Это письмо, в историческом и психологическом смысле определенное модерном, сегодня встречает вызов постмодерна. Речь идет теперь о том, чтобы видеть в «болезни боли» только один момент повествовательного синтеза, способного увлечь в свой сложный водоворот как философские размышления, так и эротические контратаки или же забавные удовольствия. Постмодерн ближе к человеческой комедии, чем к пропасти страдания. Не утратил ли ад как таковой, подвергнутый в послевоенной литературе глубинному исследованию, свою инфернальную недоступность, став повседневной, прозрачной, почти банальной участью — то есть, «ничем» — как и наши «истины», отныне визуализированные, освоенные телевидением и в целом не такие уж и тайные?.. Желание комедии начинает сегодня теснить — не отказывая ей в признании — заботу об этой истине без трагедии, об этой меланхолии без чистилища. На память приходят Мариво и Кребильон.
Новый мир любви желает проявиться в вечном возвращении исторических и ментальных циклов. Зима заботы сменяется искусственностью подобия; блеклость скуки — захватывающим весельем пародии. И наоборот. То есть истина находит свой путь в переливах напускных увеселений — и так же она способна утвердиться в зеркальных играх боли. В конце концов, не определяется ли чудо психической жизни именно этими чередованиями защитных реакций и провалов, улыбок и слез, солнца и меланхолии?
Мастер живого слова
«Именем Отца, Сына… и Женщины?»
Юлия Кристева
«Юлия Кристева изменяет порядок вещей: она всегда разрушает последнюю, только что рожденную в науке концепцию, которая, казалось, могла бы нас удовлетворить и вселить в нас гордость: отвергая уже высказанное, ниспровергая власть монологической науки и преемственности, она настойчиво ищет истинное».
Ролан Барт
Читатель держит перед собой труд, написанный одним из самых известных и уважаемых в международной научной и культурной среде интеллектуалов — Юлией Кристевой, выдающимся французским психоаналитиком, философом, лингвистом, писателем.

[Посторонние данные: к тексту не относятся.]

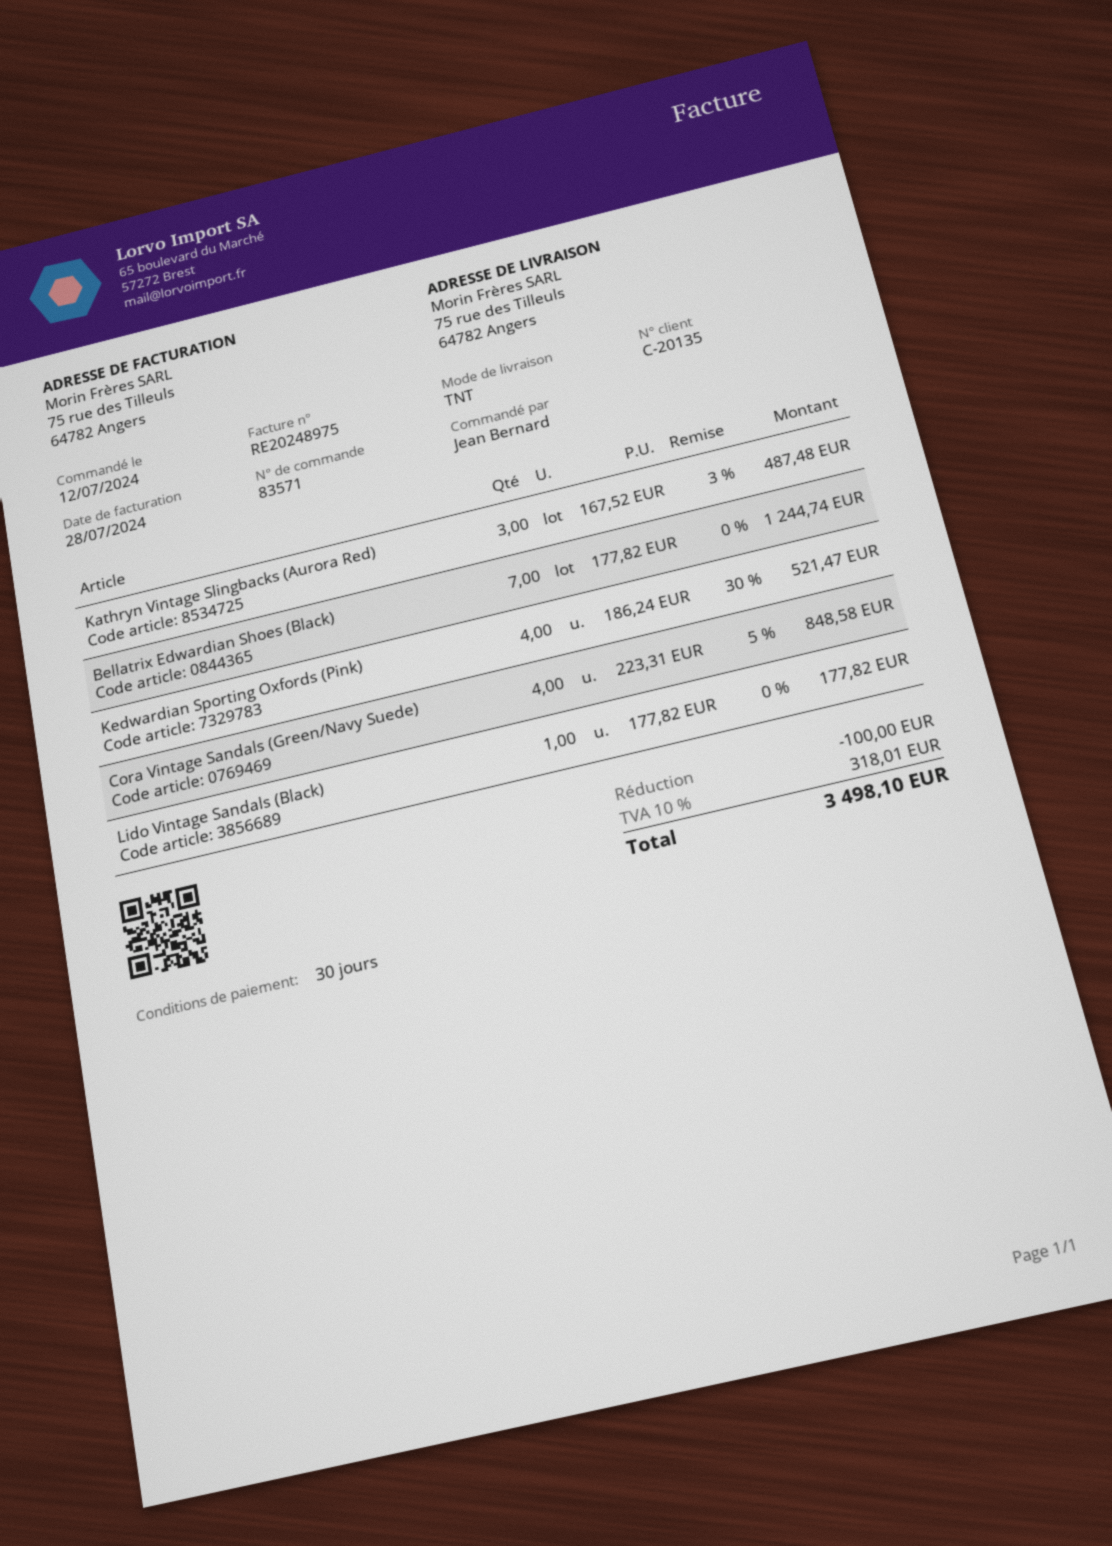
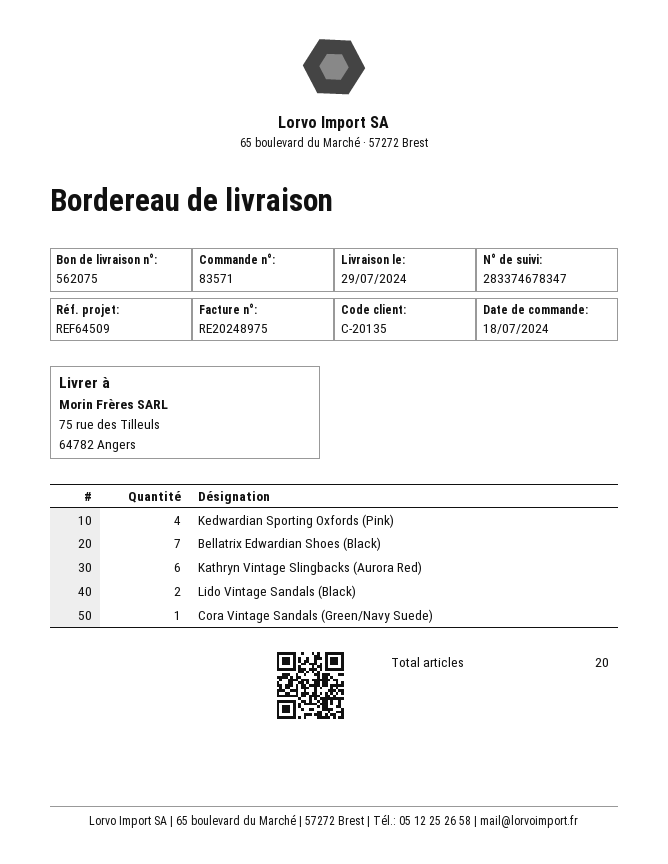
order date: 2024-07-12 -> 2024-07-18
Kathryn Vintage Slingbacks (Aurora Red): 3 -> 6
Cora Vintage Sandals (Green/Navy Suede): 4 -> 1
Lido Vintage Sandals (Black): 1 -> 2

Как это ни парадоксально, несмотря на то, что имя и работы Юлии Кристевой хорошо известны в российских философских и лингвистических кругах, с ними мало знакомы отечественные психологи, психиатры и психоаналитически ориентированные специалисты. Парадокс состоит в том, что именно психоаналитический подход к пониманию проблем личности, языка, литературы, философии, антропологии, культуры, феминизма составляет сердцевину масштабного и новаторского творчества Кристевой. Трудно поверить, что автор более 40 книг по психоанализу, философии, семиотике, литературных романов является психоаналитиком, весь рабочий день которого с 1979 г. заполнен работой с пациентами. Юлия Кристева не только профессор университета Париж-VII имени Дени Дидро, но и титулярный член Парижского психоаналитического общества. Она регулярно преподает в Колумбийском университете и в Новой школе г. Нью-Йорк, в Университете Торонто, в различных университетах Европы и США.